We suggest the following:

  • Eliminate the Dual Share Class Structure (by removing super-voting shares)
    • In our view, this is the single largest overhang on the stock. While we are not suggesting any changes to the day-to-day operations of the business, this change would reassure the market that Skechers will continue to be run in shareholders’ best interests.
    • We believe the family absolutely should continue to hold the same key management positions and significant Board representation.
  • Initiate an Aggressive Buyback
    • We believe Skechers can conservatively buyback ~40% of the business over the next 10 years (unless there is material multiple expansion during that period) while still continuing to build a net cash balance sheet.
      • This results in a greater than 60% uplift to EPS in year 2030 (versus no buybacks)
    • This additional EPS growth and prudent capital allocation should close the multiple gap over time creating another ~100% upside (because peers trade at more than twice SKX’s current forward multiple)
      • We do not expect this multiple gap to close quickly. Additionally, as long-term shareholders, we hope that the multiple remains low so the company can buyback more shares!
    • Lastly, this would highlight that your own shares are more attractive than any potential acquisition in the market right now which is something we strongly believe
  • Initiate a Dividend
    • Even a small dividend reduces the need for insider share sales
    • Attracts a more diverse investor base
    • Reduces total shareholder return volatility
    • Illustrates the sustained earnings power of the business
  • Host a Capital Markets Event
    • Shows the active engagement of management with shareholders
    • Highlights the value of higher growth, under-earning markets where shareholders have historically received little detail and thus been unwilling to ascribe value
    • Explains the expense savings achieved through significant DC investments in recent years, and the corresponding increase in excess cash flow going forward
    • Provides a forum in which to show a clear path to medium-term revenue and earnings targets, reducing focus solely on quarterly results
  • Internal Investor Relations
    • Someone working closely with John Vandemore (CFO) should be able to host more prospective investor conversations, allowing the company to cast a wider net for interested investors
    • Consistent with other players in the industry, it shows a concern for shareholders and it frees up more of John’s time for other responsibilities including growth strategy, capital allocation, and expense management

As promised, we have sent The Outsiders by William Thorndike.
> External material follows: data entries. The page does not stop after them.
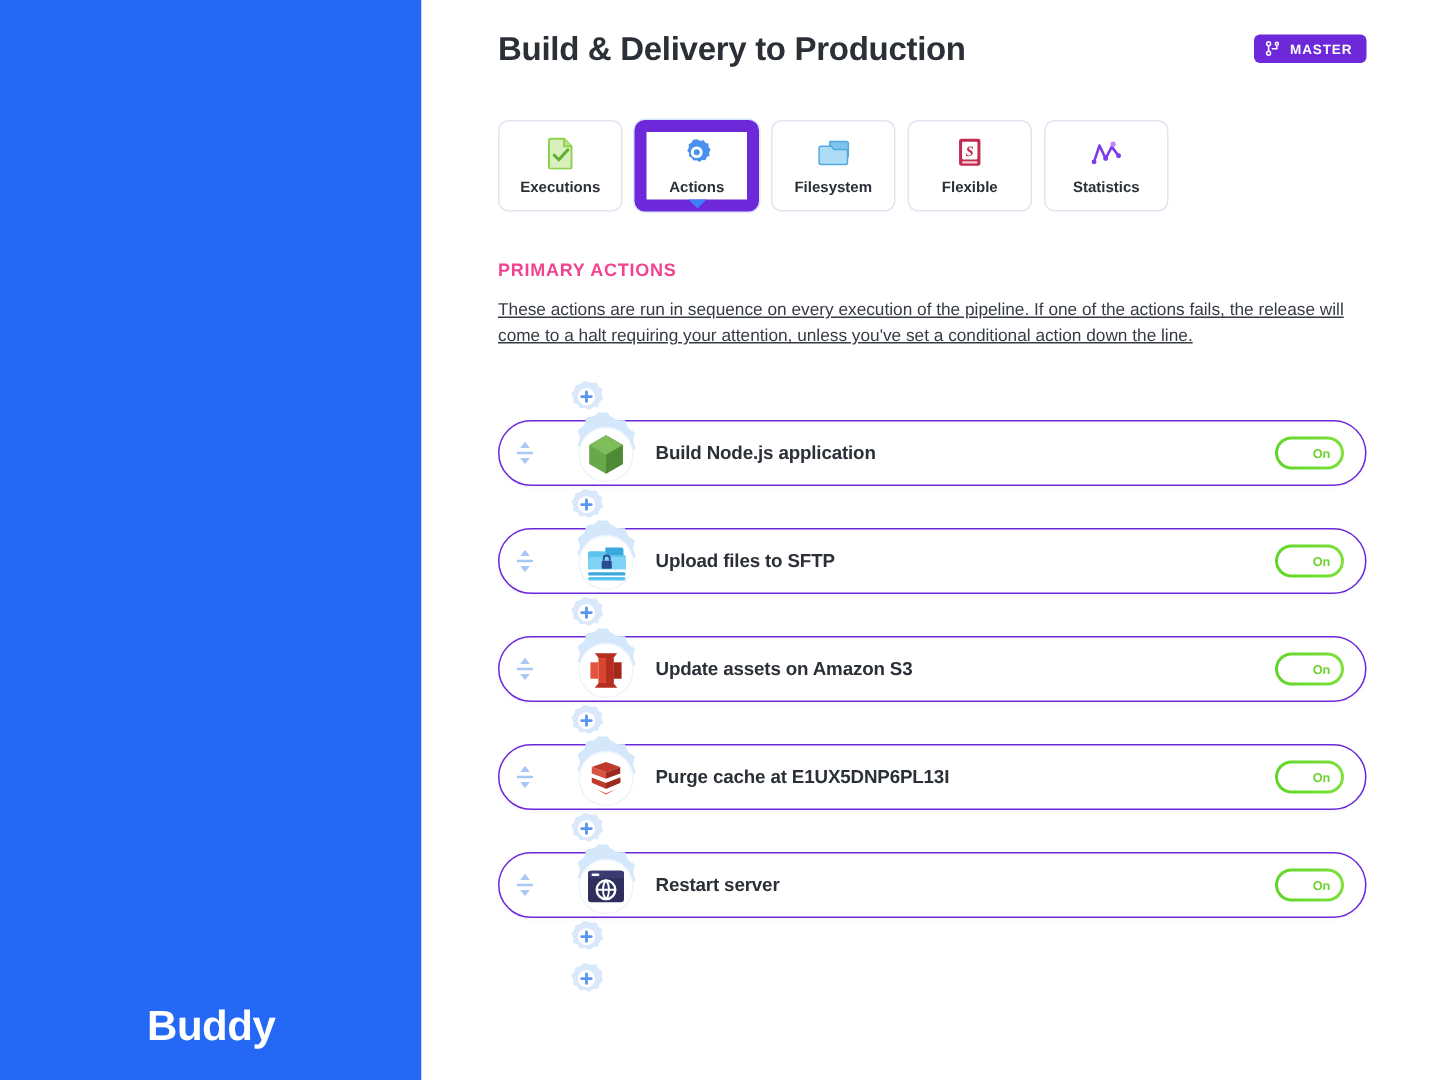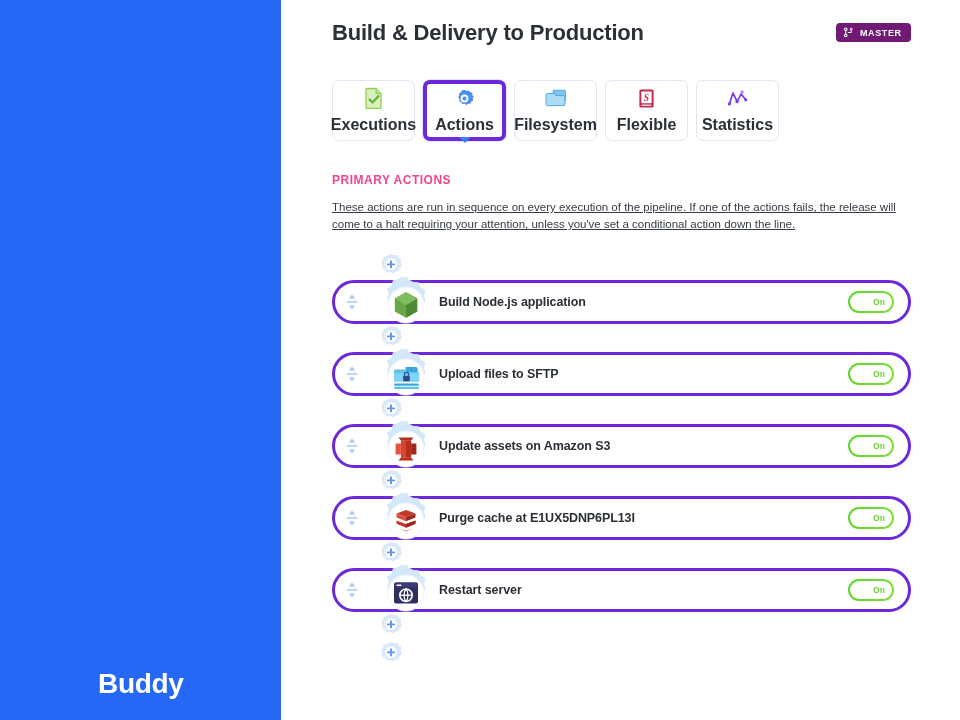"MASTER" .branch-badge { background: #701a75 -> #6d28d9 }
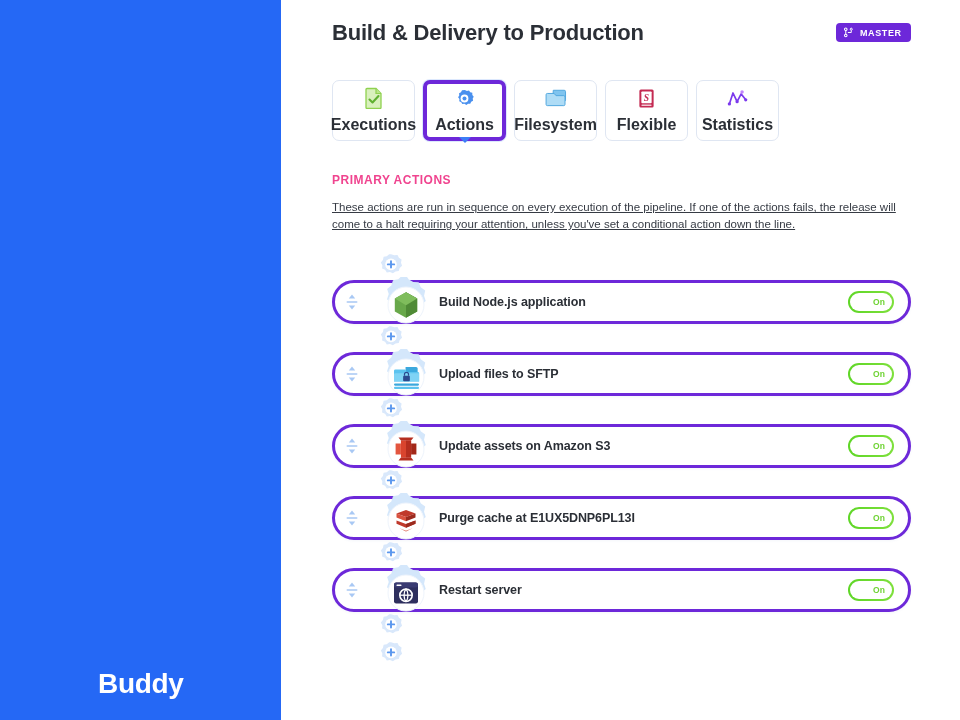"Executions" .tab-label { font-size: 16px -> 10px }
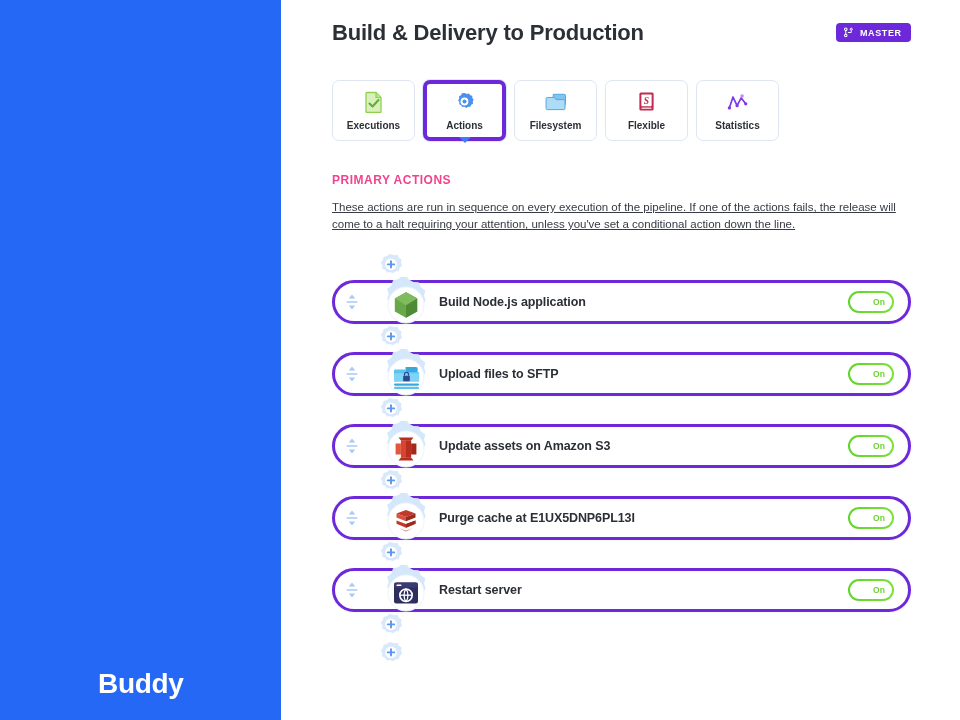"Actions" .tab.active { border: 4px solid #6d28d9 -> 8px solid #6d28d9 }
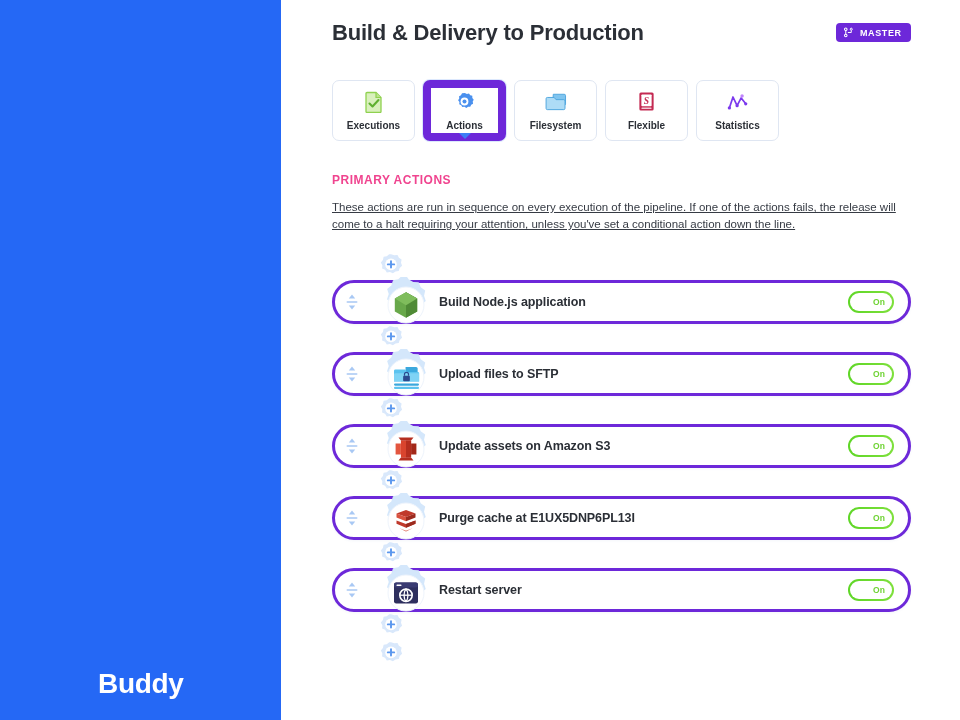"Build Node.js application" .action-row { border: 3px solid #6d28d9 -> 1px solid #6d28d9 }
We hope that you will share these copies with the Greenbergs and other Board members as we believe these detailed examples of eight CEOs whose stocks outperformed the S&P by over 20x during their tenures are quite powerful. More importantly, their strategies are repeatable and applicable in the case of Skechers as it is a sustainable, highly cash generative business trading at an inexplicably low multiple. This creates the opportunity to generate many billions of dollars in value for the Greenberg family and other shareholders through thoughtful capital allocation that focuses on maximizing long-term shareholder value.

We look forward to continuing the discussion. Once again, thank you for taking the time to explain some of the exciting aspects of your business at your DC recently.